There are currently 6 Comments comments.

  1. Appearance of ... May 26, 2016 4:27 pm

    Humm… maybe Einfish has “legs” after all!

    Thank you. I will be here all week.

  2. Gene Quinn May 26, 2016 5:01 pm

    Fish has legs… oh my… for patent humor that is probably about as good as we can hope! Still, made me chuckle, at least a little.

  3. Curious May 27, 2016 12:35 am

    A covered business method patent is “a patent that claims a method or corresponding apparatus for performing data processing or other operations used in the practice, administration, or management of a financial product or service.”
    How is this even conceivably a “covered business method”? After reading the specification, one example of the stream of data units is the presentation of stock/financial information. However, it is a stretch to say that presenting information about a stock price is the “practice, administration, or management of a financial product or service.” Under this interpretation, any claim directed to presenting information (downloaded from the internet) on a computer is a covered business method since this information could conceivable be stock prices.

    Oh, I forgot … this is the USPTO — nothing constitutes a stretch for the USPTO.

  4. EG May 27, 2016 8:22 am

    Hey Gene,

    Like IPRs, Congress should have never enacted these CBM patent provisions.

  5. Eric Berend May 27, 2016 9:01 am

    As a primarily electrical-mechanical inventor, I am still quite aghast at the software-centric emphasis, of the vast majority of the concentration and successful efforts to undermine U.S. patent jurisprudence and replace it with this enormous ‘AIA’ racket masquerading as U.S. Constitutional due process.

    It is clear that with regards to the physicals, software-centric ‘damn the torpedoes, full speed ahead’ motivation of so-called “reforms”, has been wrought with utter recklessness as to the collateral effects upon other forms of patent-eligible inventions; or, indeed, with deliberate calculation as to these deleterious effects.

    Incidental harm owing to the complexity of a related domain of applicability is one thing; but for these details to so precisely and simultaneously disempower the individual inventor and deliver a ‘laundry list’ of benefits to infringers, is far from “paranoid”: these are the deliberate, premeditated actions of an enemy.

    As I have recently advocated in comments posted to another article here on IPWatchdog.com, the U.S. Patent system is now an utterly broken fraudulent racket operated for the benefit of wealthy infringers; and is, in fact, sinister to individual inventors; and should therefore, be abolished entirely. In such a scenario, at least I will be able to steal their IP just as readily and well as these corrupt, empowered infringers.

    Said abolishment is not my preferred situation; I advocate for the legitimate compact elucidated in the U.S. Constitution, Article I, Section 8, Clause 8. However it is dubious as to whether any part of that original bargain can be restored, within my lifetime.

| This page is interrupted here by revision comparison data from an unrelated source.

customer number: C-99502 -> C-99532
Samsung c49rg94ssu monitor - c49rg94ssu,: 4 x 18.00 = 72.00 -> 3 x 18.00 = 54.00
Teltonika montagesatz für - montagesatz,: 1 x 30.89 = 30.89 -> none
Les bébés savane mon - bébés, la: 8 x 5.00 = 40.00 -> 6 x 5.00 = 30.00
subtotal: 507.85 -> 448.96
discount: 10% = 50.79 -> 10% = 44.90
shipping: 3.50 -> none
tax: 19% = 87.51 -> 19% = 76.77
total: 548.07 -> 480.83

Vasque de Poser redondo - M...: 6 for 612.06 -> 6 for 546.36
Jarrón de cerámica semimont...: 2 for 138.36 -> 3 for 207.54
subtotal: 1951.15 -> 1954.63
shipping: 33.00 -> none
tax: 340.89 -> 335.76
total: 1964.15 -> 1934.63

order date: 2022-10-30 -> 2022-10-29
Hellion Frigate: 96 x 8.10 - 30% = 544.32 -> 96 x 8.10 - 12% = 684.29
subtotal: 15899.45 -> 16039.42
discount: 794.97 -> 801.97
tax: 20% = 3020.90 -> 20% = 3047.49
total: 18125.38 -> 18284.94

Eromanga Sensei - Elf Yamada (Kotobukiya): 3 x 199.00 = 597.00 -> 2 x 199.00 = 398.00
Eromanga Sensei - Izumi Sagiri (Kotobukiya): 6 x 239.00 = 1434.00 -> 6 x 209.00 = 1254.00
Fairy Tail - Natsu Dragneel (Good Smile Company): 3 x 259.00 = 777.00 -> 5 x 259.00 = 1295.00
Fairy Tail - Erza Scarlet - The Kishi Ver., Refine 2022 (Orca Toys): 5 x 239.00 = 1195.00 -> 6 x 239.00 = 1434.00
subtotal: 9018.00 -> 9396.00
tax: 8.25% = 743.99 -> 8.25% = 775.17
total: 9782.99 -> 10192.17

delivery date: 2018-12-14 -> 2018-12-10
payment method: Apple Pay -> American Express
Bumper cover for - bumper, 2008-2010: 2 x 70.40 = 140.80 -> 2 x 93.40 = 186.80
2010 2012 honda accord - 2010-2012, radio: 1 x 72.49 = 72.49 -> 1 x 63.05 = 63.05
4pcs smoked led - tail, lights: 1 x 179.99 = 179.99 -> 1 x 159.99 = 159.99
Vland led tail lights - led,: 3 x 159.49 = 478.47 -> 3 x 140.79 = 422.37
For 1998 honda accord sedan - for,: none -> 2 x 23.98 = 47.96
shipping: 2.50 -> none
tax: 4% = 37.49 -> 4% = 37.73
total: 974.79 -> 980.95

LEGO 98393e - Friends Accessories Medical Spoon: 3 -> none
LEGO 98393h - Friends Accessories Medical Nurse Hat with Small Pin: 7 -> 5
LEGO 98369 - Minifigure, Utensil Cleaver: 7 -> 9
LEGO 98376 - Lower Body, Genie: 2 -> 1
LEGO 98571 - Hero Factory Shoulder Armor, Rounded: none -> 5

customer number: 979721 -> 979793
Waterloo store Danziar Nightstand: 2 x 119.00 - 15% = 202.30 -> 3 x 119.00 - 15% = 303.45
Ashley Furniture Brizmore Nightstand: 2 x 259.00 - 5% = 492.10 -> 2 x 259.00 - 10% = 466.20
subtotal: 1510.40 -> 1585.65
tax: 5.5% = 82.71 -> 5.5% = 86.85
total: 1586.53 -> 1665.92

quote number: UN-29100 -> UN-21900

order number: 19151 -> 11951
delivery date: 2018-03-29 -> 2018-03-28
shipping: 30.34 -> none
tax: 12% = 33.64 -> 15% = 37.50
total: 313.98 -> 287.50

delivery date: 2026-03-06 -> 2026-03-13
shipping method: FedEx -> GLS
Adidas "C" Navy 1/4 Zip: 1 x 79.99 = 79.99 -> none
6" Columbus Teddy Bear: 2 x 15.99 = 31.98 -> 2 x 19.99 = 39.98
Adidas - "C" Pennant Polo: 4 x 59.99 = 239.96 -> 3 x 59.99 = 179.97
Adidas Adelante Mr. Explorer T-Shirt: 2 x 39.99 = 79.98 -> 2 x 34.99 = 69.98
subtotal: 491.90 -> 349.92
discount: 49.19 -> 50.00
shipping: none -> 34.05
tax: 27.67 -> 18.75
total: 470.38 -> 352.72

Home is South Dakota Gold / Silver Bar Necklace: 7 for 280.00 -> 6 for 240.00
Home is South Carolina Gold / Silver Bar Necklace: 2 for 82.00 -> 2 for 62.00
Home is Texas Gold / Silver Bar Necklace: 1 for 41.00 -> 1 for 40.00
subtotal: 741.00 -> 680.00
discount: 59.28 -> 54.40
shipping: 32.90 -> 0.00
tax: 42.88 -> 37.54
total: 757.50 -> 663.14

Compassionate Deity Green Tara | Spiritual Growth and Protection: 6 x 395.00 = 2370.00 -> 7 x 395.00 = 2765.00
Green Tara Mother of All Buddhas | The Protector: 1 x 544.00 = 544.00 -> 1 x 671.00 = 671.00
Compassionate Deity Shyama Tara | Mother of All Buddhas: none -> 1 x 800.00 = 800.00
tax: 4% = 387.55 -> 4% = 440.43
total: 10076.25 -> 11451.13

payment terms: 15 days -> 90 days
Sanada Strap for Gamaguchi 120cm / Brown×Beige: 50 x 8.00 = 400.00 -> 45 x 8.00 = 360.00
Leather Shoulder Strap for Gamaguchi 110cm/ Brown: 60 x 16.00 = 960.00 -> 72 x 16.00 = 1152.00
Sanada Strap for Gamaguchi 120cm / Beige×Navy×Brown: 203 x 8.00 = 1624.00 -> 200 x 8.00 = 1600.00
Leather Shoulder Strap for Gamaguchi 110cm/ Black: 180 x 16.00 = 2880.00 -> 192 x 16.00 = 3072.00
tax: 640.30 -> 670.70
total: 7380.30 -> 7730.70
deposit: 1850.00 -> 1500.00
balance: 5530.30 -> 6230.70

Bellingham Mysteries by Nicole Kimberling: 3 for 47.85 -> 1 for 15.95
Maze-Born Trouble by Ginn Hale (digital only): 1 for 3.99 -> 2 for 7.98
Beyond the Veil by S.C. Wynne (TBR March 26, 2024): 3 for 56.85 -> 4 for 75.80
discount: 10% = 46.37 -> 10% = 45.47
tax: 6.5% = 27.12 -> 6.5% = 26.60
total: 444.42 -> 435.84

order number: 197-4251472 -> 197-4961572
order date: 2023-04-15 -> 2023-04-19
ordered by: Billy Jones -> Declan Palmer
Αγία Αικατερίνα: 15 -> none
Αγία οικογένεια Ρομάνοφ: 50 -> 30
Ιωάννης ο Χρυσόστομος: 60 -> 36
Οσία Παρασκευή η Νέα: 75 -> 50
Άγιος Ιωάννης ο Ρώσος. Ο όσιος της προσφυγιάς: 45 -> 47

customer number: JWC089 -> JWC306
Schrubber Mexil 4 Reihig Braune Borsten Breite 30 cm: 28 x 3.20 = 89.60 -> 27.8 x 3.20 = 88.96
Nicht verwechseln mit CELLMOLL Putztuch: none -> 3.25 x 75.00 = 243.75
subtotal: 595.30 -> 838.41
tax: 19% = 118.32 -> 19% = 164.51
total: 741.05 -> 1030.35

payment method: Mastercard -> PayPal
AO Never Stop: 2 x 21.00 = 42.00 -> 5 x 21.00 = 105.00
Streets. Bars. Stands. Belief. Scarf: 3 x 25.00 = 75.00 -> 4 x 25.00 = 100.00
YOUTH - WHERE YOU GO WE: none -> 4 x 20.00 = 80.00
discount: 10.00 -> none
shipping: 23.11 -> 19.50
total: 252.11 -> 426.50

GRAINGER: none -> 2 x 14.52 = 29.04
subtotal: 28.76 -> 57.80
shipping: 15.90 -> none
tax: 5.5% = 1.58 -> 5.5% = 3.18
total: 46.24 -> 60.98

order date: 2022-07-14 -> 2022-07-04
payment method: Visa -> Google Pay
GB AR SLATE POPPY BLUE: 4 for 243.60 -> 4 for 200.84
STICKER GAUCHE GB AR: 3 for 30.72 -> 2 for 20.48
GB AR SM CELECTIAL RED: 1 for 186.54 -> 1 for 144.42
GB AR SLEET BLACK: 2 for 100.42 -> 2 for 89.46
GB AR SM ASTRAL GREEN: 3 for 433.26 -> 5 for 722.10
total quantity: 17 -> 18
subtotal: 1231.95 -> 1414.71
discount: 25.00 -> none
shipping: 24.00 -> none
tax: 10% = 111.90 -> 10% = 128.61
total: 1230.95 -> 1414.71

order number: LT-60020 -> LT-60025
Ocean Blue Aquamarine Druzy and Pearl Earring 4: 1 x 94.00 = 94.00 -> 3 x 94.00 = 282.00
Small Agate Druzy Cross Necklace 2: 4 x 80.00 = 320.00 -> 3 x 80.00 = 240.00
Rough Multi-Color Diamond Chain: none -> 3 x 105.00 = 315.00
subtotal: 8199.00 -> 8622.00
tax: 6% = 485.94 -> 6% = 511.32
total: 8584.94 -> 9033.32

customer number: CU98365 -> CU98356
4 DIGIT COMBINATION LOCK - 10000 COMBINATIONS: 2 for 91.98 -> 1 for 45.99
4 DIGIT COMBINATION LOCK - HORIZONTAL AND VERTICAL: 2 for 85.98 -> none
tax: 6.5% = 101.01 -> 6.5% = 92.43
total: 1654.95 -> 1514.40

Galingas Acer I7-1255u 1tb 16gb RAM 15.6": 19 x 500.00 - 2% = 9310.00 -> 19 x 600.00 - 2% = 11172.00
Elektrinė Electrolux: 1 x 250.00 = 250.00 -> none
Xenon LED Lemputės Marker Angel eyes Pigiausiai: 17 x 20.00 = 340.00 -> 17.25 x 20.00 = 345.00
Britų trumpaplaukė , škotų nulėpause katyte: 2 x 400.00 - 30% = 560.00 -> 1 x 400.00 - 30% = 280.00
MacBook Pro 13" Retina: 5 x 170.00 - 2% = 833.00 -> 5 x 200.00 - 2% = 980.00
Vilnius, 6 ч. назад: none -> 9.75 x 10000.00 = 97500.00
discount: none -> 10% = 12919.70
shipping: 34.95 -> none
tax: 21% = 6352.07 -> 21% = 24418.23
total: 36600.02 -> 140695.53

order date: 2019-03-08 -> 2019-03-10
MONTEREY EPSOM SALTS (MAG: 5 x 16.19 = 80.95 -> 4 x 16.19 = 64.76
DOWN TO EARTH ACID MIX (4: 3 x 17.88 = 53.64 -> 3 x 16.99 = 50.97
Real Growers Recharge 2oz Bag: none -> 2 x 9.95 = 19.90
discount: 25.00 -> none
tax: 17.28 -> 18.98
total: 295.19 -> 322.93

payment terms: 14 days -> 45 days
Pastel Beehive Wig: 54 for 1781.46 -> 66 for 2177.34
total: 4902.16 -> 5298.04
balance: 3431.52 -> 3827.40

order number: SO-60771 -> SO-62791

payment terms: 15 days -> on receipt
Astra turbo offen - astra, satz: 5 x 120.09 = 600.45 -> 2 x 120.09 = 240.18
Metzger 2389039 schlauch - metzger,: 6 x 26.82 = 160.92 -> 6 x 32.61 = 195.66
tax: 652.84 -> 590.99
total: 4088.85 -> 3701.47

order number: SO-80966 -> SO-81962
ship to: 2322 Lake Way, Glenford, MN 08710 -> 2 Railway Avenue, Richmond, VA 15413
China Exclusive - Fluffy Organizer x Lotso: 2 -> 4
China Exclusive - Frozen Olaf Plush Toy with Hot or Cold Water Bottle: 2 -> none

  6. Ternary May 27, 2016 10:46 am

    And the mess continues. While there is some indication that the PTAB is coming to their senses, as in this article, I read:
    “A majority of the Board did not agree, however, saying that whether claims do not need to be limited by express language to a financial product or service, but rather that the claims must only be broad enough to cover a financial product or service.”

    What the PTAB is saying is that any technical improvement of a computer can likely be applied to a financial product or service and thus meets a CBM requirement. And in a next step the PTAB considers if a technical improvement to the computer is really a technical improvement to a computer.

    The statute clearly exempts “technical improvements: from CBM review, while the PTAB now brings it into the review, clearly with the intent to apply Alice. They then try to kill the claims on “abstract idea” but are eventually convinced that the claims are not an abstract idea, but are indeed computer-related technology improvements, so the claims do not cover a CBM, which should have been the decision right from the start.

    The CBM is a procedure particularly related to financial products. I see none of that intent in this case.